3.DE STANDPUNTEN VAN PARTIJEN

3.1
TBA vordert dat het gerecht bij vonnis, uitvoerbaar bij voorraad, [Gedaagde] veroordeelt om aan TBA, te voldoen het bedrag van Afl. 11.585,79, vermeerderd met 1,5% rente per maand vanaf 4 mei 2016 tot aan de dag der algehele vergoeding, alsmede vermeerderd met 15% overeengekomen buitengerechtelijke incassokosten ad Afl. 1.737,87, met veroordeling van [Gedaagde] in de kosten van het geding.
3.2
TBA grondt de vordering erop dat [Gedaagde] toerekenbaar tekortgeschoten is in de nakoming van de uit de overeenkomst voortvloeiende betalingsverplichting en dat zij in verband daarmee incassokosten heeft gemaakt.
3.3
[Gedaagde] voert verweer en concludeert dat TBA niet-ontvankelijk dient te worden verklaard in haar vordering. [Gedaagde] voert aan dat niet zij, maar de stichting genaamd Aruba Madness Foundation (hierna: de stichting) een consignatie overeenkomst met TBA is aangegaan. [Gedaagde] erkent dat het gevorderde bedrag aan TBA verschuldigd is, maar is van mening dat de stichting, en niet zij, daarvoor aansprakelijk gehouden dient te worden.

4.DE BEOORDELING

4.1
Op de rolzitting van 8 november 2017 is de zaak verwezen naar de rolzitting van 24 januari 2018 voor conclusie van dupliek. [Gedaagde] is toen ter zitting niet verschenen, en heeft evenmin gedupliceerd. Uit het dossier is echter nadien gebleken dat [Gedaagde] niet op de juiste wijze is opgeroepen voor de zitting van 24 januari 2018, zijnde de dag waarop zij schriftelijk op de inhoud van de conclusie van repliek diende te dupliceren. Immers, aan [Gedaagde] is bij brief van dit gerecht van 9 november 2017 medegedeeld dat zij ter terechtzitting van 14 januari 2018 een conclusie van dupliek kon nemen. Deze datum is niet juist. Dat had 24 januari moeten zijn. Er is dan ook ten onrechte akte niet-dienen verleend.
4.2
De zaak is ten onrechte verwezen naar de rolzitting van heden voor het wijzen van vonnis.

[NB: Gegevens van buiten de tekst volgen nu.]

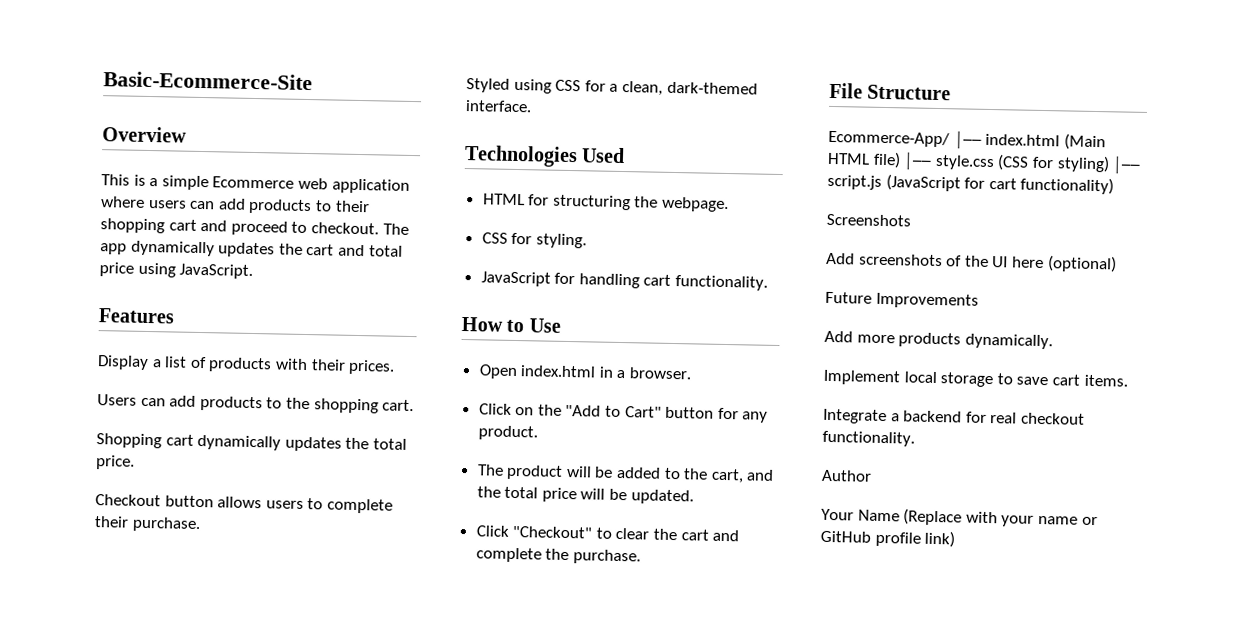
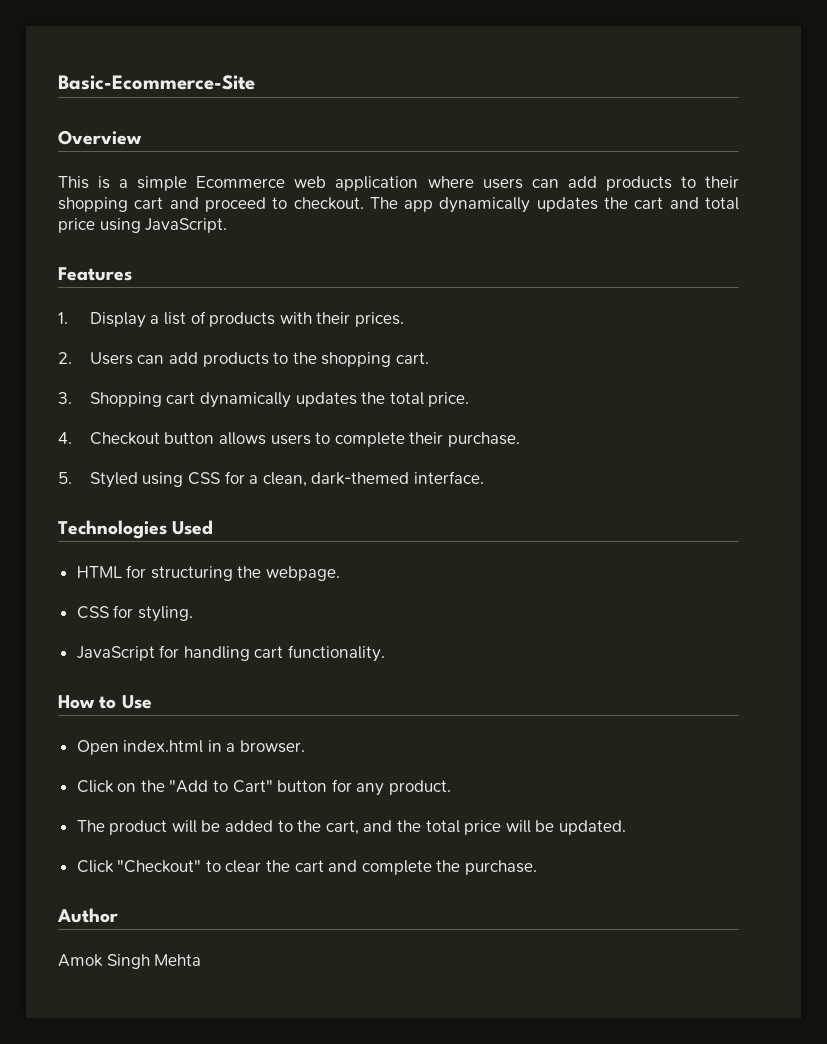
- Display a list of products with their prices.
+ 1. Display a list of products with their prices.
- Users can add products to the shopping cart.
+ 2. Users can add products to the shopping cart.
- Shopping cart dynamically updates the total price.
+ 3. Shopping cart dynamically updates the total price.
- Checkout button allows users to complete their purchase.
+ 4. Checkout button allows users to complete their purchase.
- Styled using CSS for a clean, dark-themed interface.
+ 5. Styled using CSS for a clean, dark-themed interface.
- File Structure
- Ecommerce-App/ │── index.html (Main HTML file) │── style.css (CSS for styling) │── script.js (JavaScript for cart functionality)
- Screenshots
- Add screenshots of the UI here (optional)
- Future Improvements
- Add more products dynamically.
- Implement local storage to save cart items.
- Integrate a backend for real checkout functionality.
  Author
- Your Name (Replace with your name or GitHub profile link)
+ Amok Singh Mehta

Gelet op het feit dat [Gedaagde] niet op de juiste wijze is opgeroepen voor de rolzitting van 24 januari 2018, om op de inhoud van de conclusie van repliek te dupliceren, dient een nieuwe datum hiervoor te worden bepaald.
4.3
Iedere verdere beslissing zal worden aangehouden.

5.DE UITSPRAAK

De rechter in dit gerecht:
verwijst de zaak naar de rolzitting van
woensdag 4 april 2018 om 08:30 uurvoor conclusie van dupliek zijdens [Gedaagde];
houdt iedere verdere beslissing aan.
Dit vonnis is gewezen door mr. W.J. Noordhuizen rechter in dit gerecht, en werd uitgesproken ter openbare terechtzitting van woensdag 7 maart 2018 in aanwezigheid van de griffier.